◆ **What is expected**: Scan the entries for the word "width". Every line that has it should be copied.

◆ **Information**:
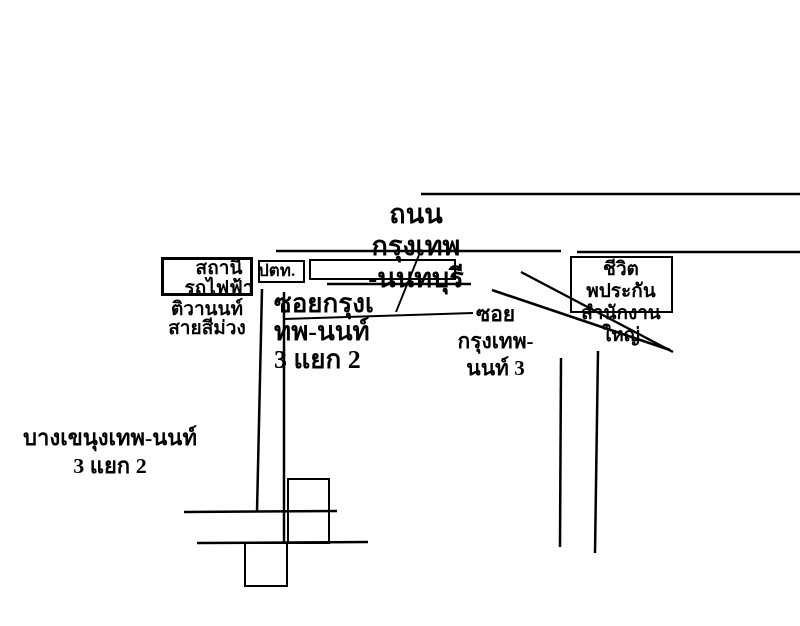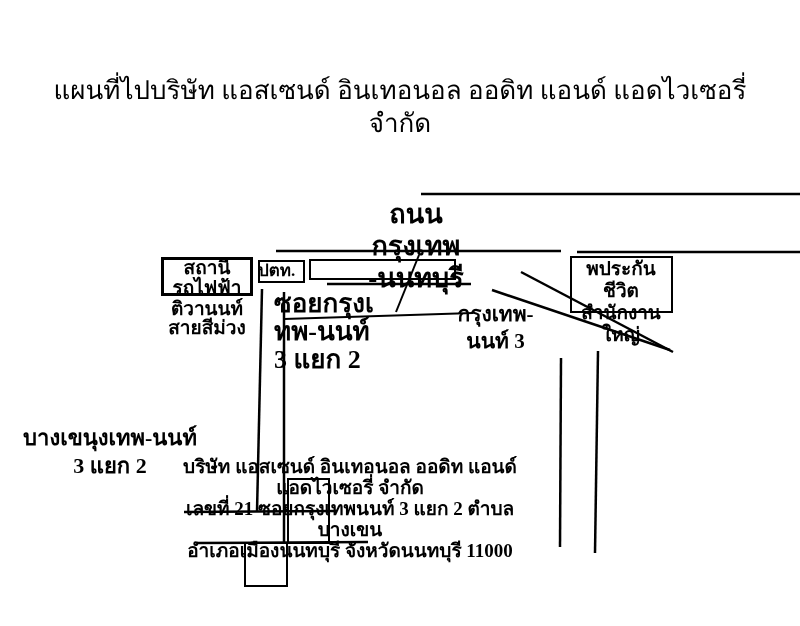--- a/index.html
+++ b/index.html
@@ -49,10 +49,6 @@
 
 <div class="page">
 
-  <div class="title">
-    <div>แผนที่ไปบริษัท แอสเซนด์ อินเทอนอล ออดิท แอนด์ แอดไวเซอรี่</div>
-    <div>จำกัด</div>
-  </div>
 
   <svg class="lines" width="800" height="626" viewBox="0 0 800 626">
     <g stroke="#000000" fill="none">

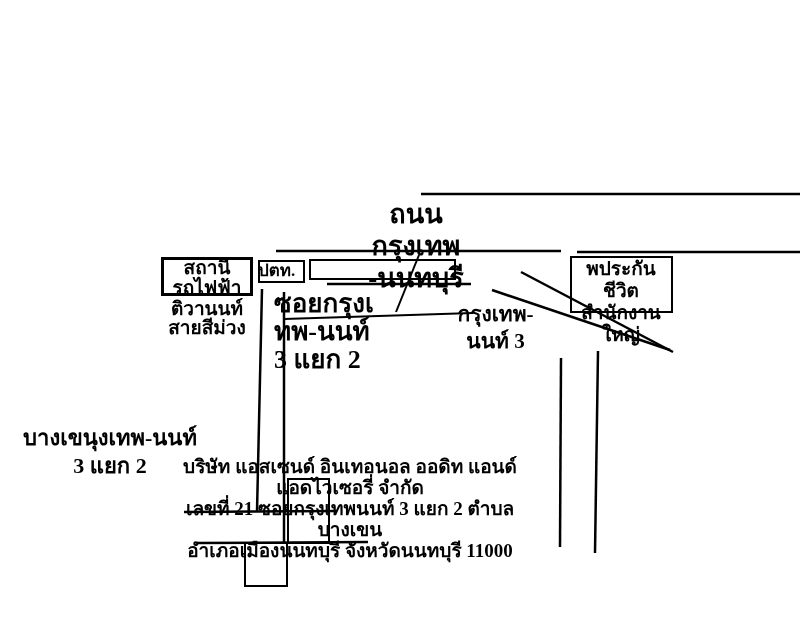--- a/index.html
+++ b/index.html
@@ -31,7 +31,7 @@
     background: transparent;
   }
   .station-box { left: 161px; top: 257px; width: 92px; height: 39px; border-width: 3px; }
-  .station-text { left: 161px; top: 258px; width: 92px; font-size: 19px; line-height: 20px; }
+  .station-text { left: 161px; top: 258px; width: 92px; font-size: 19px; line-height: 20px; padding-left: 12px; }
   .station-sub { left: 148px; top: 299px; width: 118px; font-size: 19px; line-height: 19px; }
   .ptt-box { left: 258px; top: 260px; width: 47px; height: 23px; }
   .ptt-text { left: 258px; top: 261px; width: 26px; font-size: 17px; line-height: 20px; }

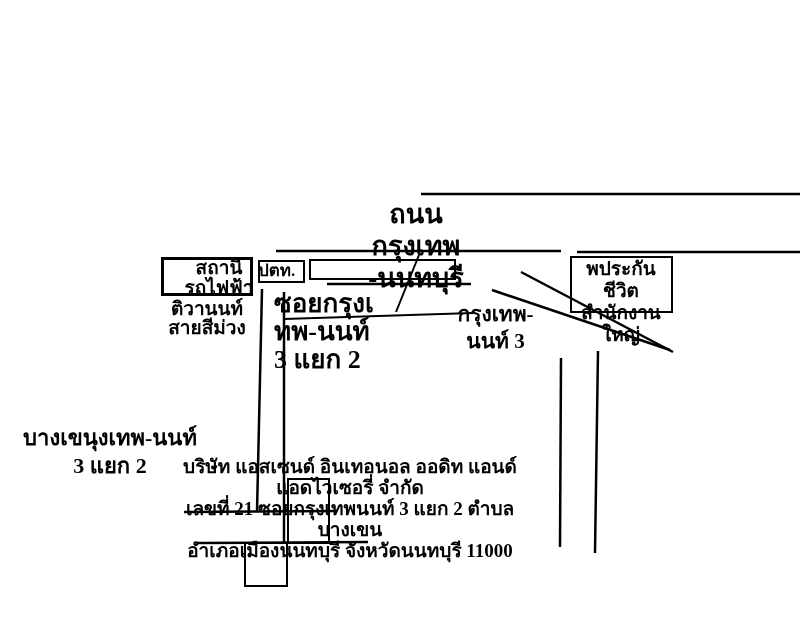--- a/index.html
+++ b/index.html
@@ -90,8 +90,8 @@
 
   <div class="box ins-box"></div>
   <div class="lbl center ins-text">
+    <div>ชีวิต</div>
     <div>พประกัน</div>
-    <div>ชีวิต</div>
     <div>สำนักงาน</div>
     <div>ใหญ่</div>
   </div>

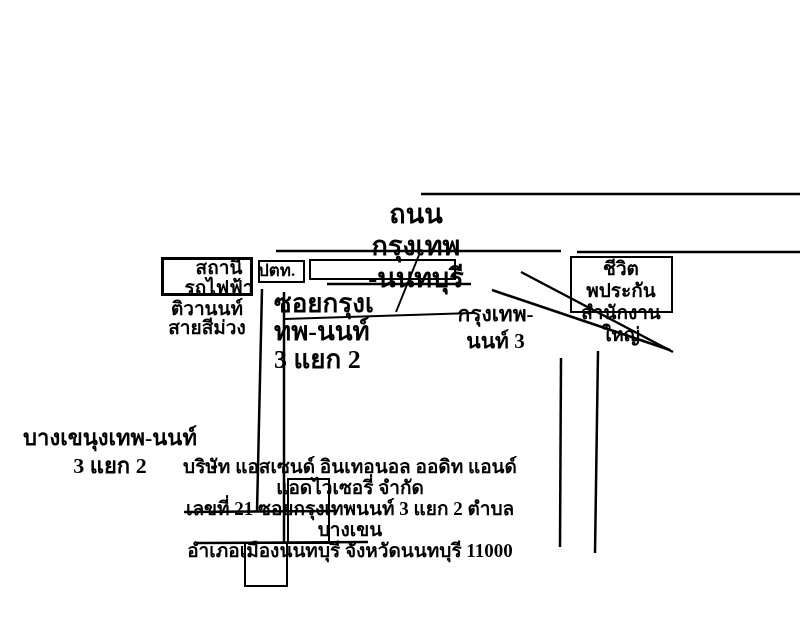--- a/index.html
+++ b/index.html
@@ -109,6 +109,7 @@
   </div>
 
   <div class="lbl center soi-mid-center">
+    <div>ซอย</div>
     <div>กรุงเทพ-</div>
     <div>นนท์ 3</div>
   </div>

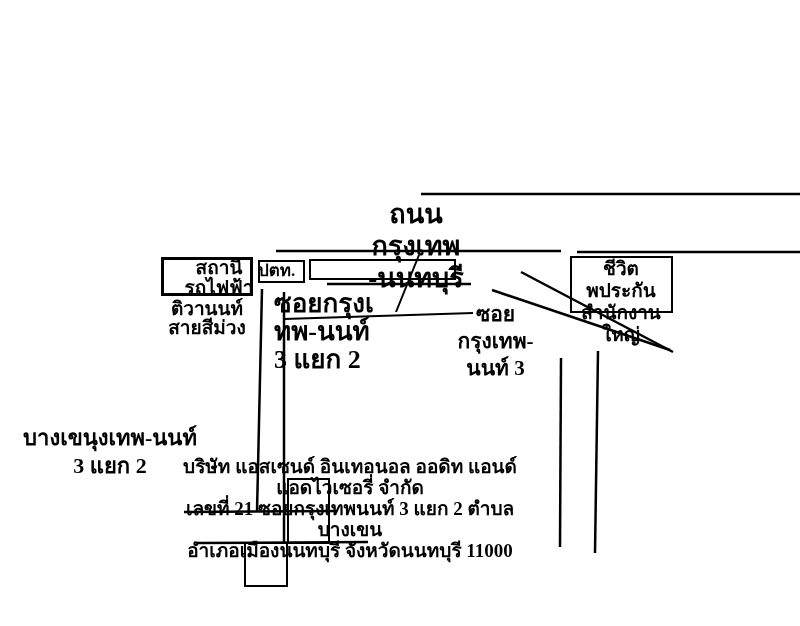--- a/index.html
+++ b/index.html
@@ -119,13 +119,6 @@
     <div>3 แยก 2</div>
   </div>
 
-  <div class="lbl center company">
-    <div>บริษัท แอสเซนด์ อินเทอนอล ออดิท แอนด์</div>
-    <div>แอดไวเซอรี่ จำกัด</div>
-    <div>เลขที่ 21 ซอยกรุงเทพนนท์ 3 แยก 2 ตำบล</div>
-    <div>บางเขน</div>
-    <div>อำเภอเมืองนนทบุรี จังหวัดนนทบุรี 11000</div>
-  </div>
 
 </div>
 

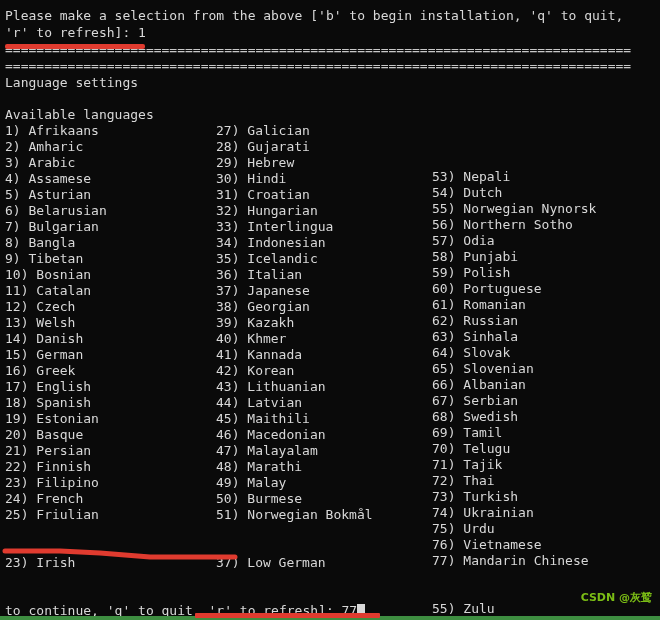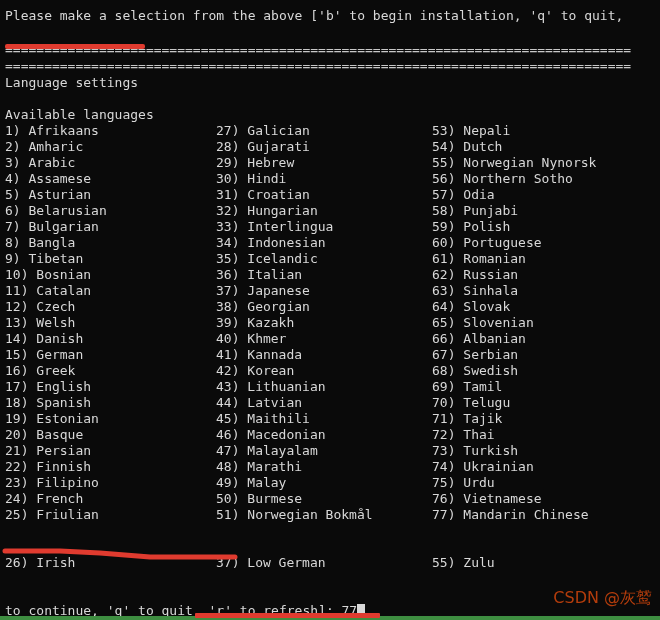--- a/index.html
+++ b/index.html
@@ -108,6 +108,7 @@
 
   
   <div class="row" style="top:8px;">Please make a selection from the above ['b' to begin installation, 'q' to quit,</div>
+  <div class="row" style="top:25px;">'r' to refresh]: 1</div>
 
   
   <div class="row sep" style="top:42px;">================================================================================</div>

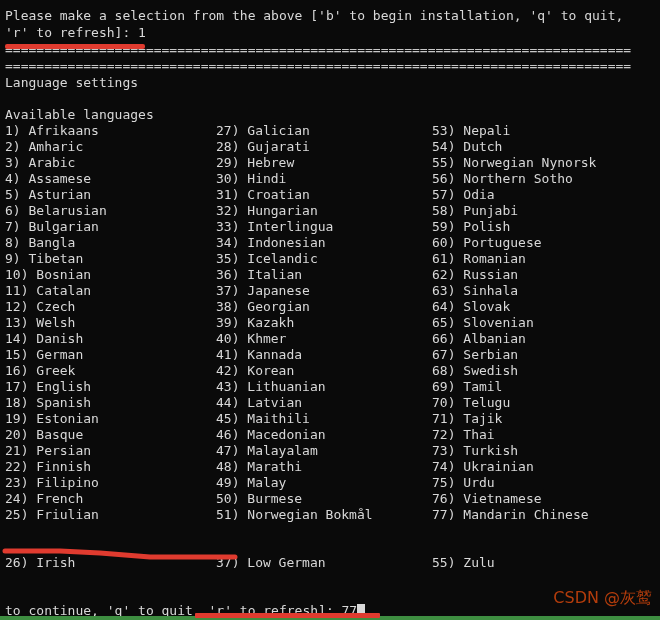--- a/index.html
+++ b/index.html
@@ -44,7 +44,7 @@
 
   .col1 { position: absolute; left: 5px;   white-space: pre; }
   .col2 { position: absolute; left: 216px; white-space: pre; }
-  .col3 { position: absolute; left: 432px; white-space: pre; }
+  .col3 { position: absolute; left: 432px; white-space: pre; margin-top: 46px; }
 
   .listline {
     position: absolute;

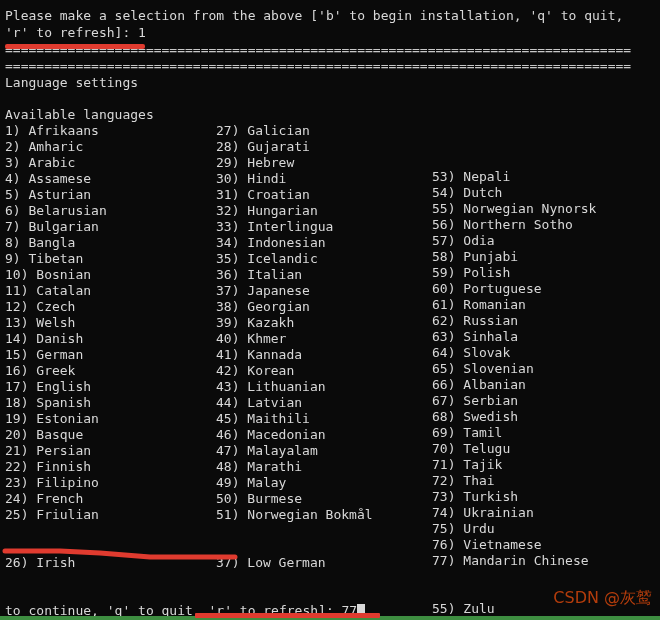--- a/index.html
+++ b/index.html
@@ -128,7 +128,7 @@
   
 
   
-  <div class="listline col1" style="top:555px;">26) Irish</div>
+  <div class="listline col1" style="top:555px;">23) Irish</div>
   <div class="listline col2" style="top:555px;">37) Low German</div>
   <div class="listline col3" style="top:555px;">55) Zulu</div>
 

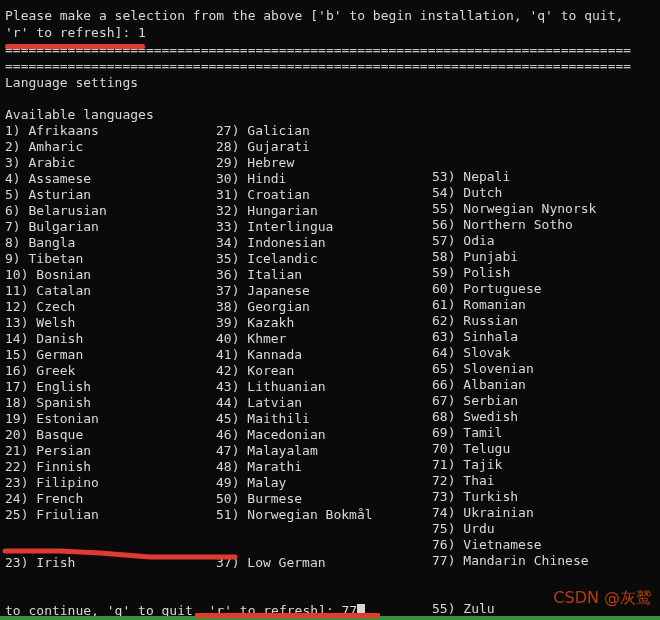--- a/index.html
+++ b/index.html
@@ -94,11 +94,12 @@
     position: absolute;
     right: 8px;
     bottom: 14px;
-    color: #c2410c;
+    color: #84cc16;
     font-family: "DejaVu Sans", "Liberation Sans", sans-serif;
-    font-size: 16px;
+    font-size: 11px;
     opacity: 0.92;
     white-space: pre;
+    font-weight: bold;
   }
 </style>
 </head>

◆ **Problem solution**:
   <svg class="lines" width="800" height="626" viewBox="0 0 800 626">
   .station-box { left: 161px; top: 257px; width: 92px; height: 39px; border-width: 3px; }
-  .station-text { left: 161px; top: 258px; width: 92px; font-size: 19px; line-height: 20px; }
+  .station-text { left: 161px; top: 258px; width: 92px; font-size: 19px; line-height: 20px; padding-left: 12px; }
   .station-sub { left: 148px; top: 299px; width: 118px; font-size: 19px; line-height: 19px; }
   .ptt-box { left: 258px; top: 260px; width: 47px; height: 23px; }
   .ptt-text { left: 258px; top: 261px; width: 26px; font-size: 17px; line-height: 20px; }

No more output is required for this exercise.